How to make your own Anki flashcard generating assistant

How to use AI to generate Anki flashcards for language learning.

Why automatically generate flashcards?

When studying for the Chinese language proficiency tests, HSK-1 and HSK-2, I found that I was spending far too much time on creating flashcards. It would often spend around 5-10 minutes per flashcard. From looking up the definition of the word, getting the pinyin with the right tones, ensuring correct formatting of the card, and coming up with an example sentence. Particularly with the example sentences, with limited understanding of Chinese to begin with, coming up with example sentences was extremely challenging. Moreover, when I checked the cards with a native Chinese speaker, there would still be mistakes, strange wordings, and other issues present. Although some of these problems may be due to being a novice in flashcard making, I found that I was spending more time creating flashcards than actively studying the language. Additionally, the more flashcards I made, I would notice small changes in the formatting or additional information which I wanted to add, and then need to go back and edit all the flashcards all over again.

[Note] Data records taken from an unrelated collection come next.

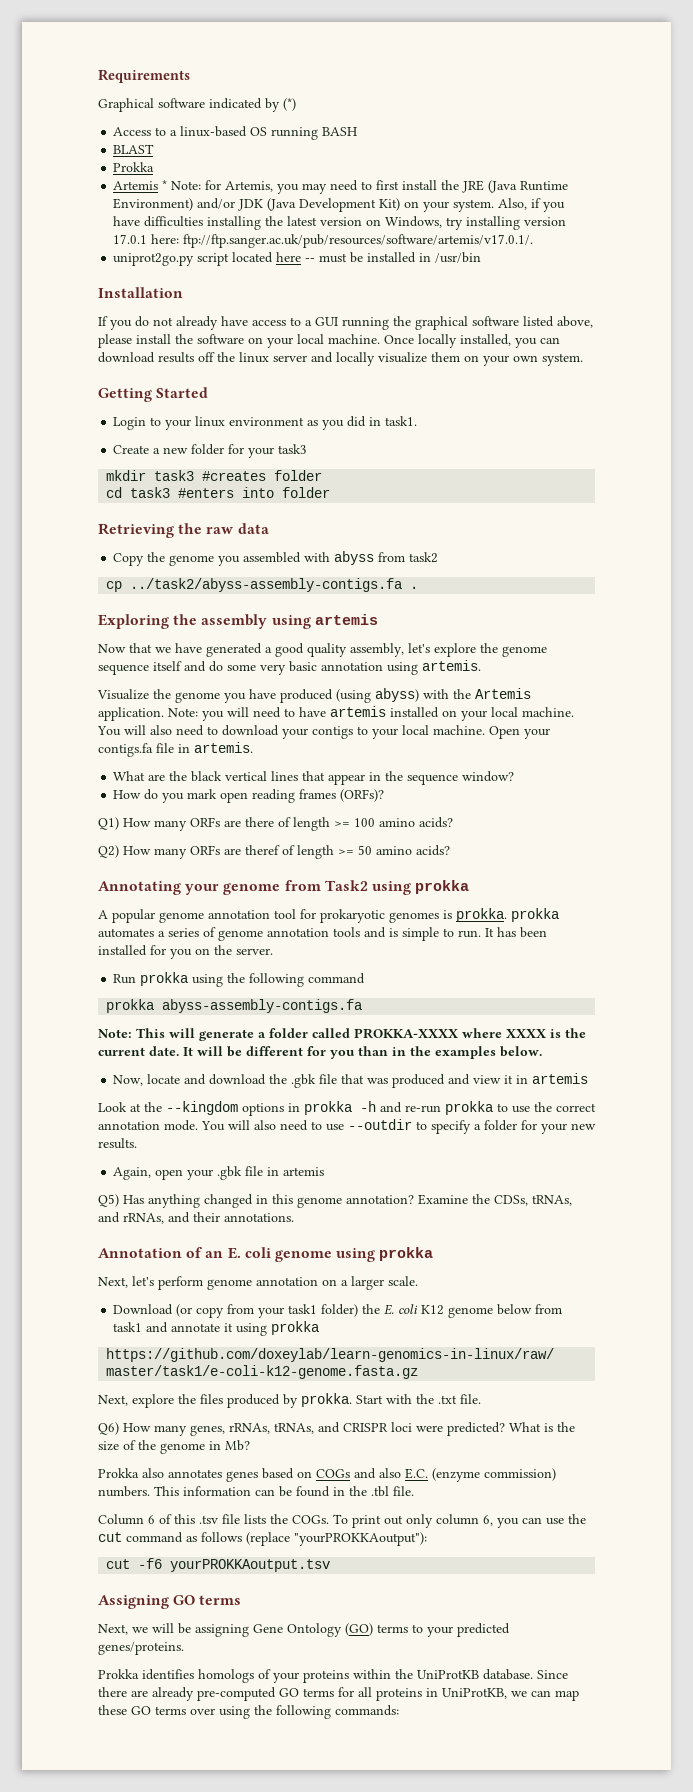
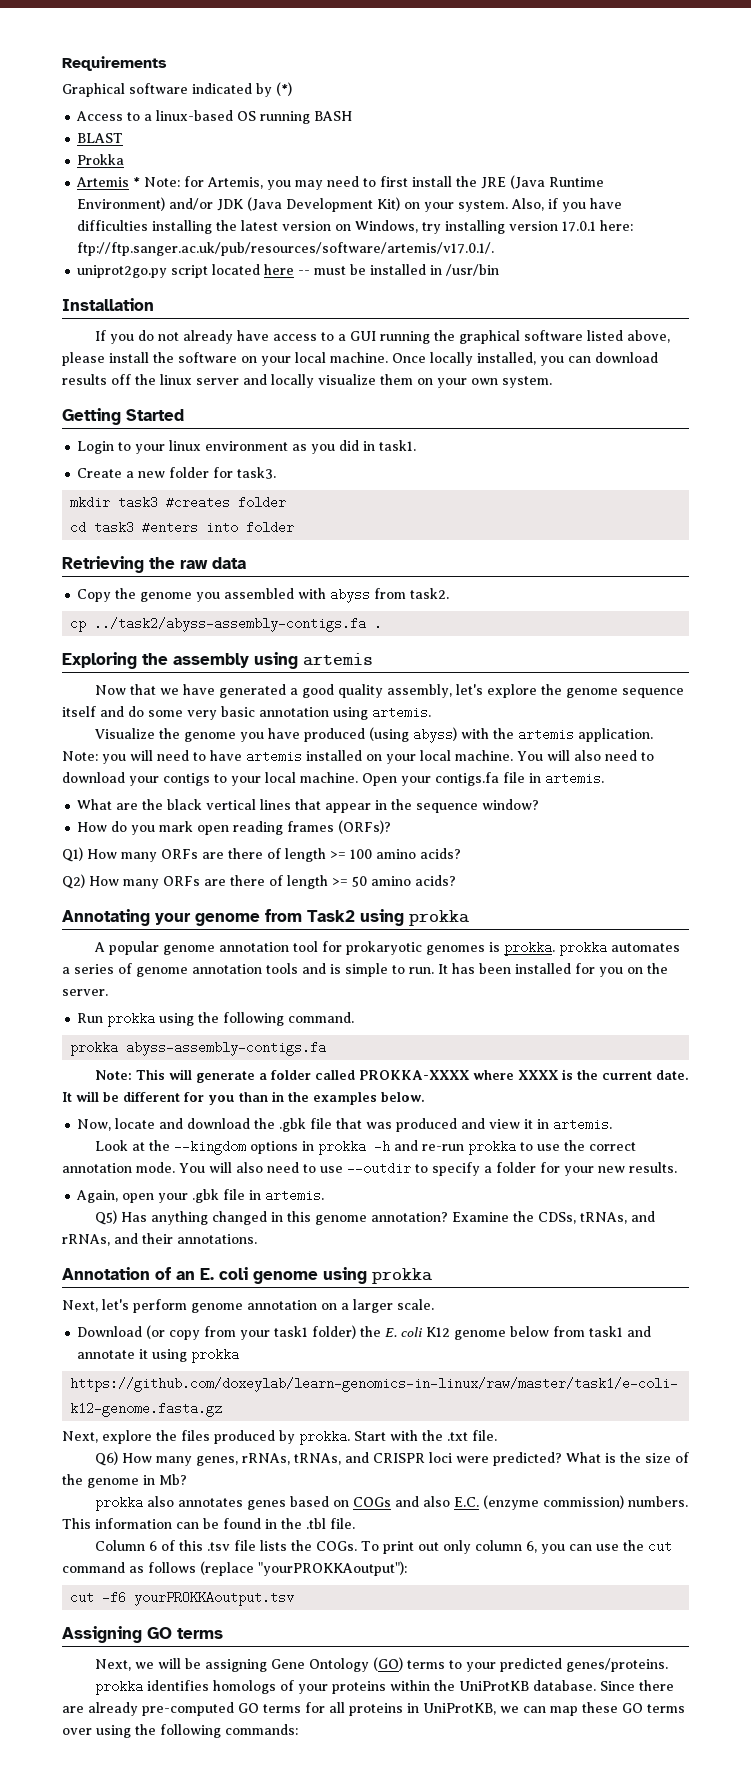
- Create a new folder for your task3
+ Create a new folder for task3.
- Copy the genome you assembled with abyss from task2
+ Copy the genome you assembled with abyss from task2.
- Visualize the genome you have produced (using abyss) with the Artemis application.
+ Visualize the genome you have produced (using abyss) with the artemis application.
- Q2) How many ORFs are theref of length >= 50 amino acids?
+ Q2) How many ORFs are there of length >= 50 amino acids?
- Run prokka using the following command
+ Run prokka using the following command.
- Now, locate and download the .gbk file that was produced and view it in artemis
+ Now, locate and download the .gbk file that was produced and view it in artemis.
- Again, open your .gbk file in artemis
+ Again, open your .gbk file in artemis.
- Prokka also annotates genes based on COGs and also E.C. (enzyme commission) numbers.
+ prokka also annotates genes based on COGs and also E.C. (enzyme commission) numbers.
- Prokka identifies homologs of your proteins within the UniProtKB database.
+ prokka identifies homologs of your proteins within the UniProtKB database.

I figured many of these issues could easily be solved by leveraging AI to generate the decks. In the same amount of time it would take to finish the HSK-1 flashcard deck, I could code up my own flashcard making assistant. This assistant would allow me to quickly tailor the examples to my interests and needs, and quickly change the format and information on the flashcards as my learning learning needs changed. If I wanted to re-generate some cards, because I had simply memorised the card rather than the content, it could all be done in the click of a button.

Enough about the the why, and let’s look at the how. The code itself is quite simple, consisting of less than 150 lines of documented code which you can find it over on my GitHub. The process of generating the flashcards can be broken down into three simple steps.

  1. Getting a list of words which you want to learn
  2. Design an appropriate prompt and flashcard templates based on your needs
  3. Feed the words into chatGPT using the prompt template developed and use the output to populate the flashcard template

There are a few bits and bobs around these steps, such as setting up the communication with ChatGPT and learning how to create decks with genanki. The essence of the code really boils down to the templates, as these are what fundamentally capture your specific query and needs.

Get a list of words which you want to learn

First step is getting the list of words which you want to learn. This was fairly straightforward as I was able to pull the HSK vocabulary directly from the web using a dataset put together by lemmih. Here, I can pull the list of the HSK vocabulary from level 1 through 6 directly into the code. Naturally, if you have your own dataset, this can simply be read in from a local file or another available source.

#Imports
import pandas as pd

#Specify HSK level dataset to read
hsk_level = 1
wordlist_file = f"https://raw.githubusercontent.com/lemmih/lesschobo/master/data/HSK_Level_{hsk_level}_(New_HSK).csv"

#Read in word list file
word_df = pd.read_csv(wordlist_file, index_col=0, header=1)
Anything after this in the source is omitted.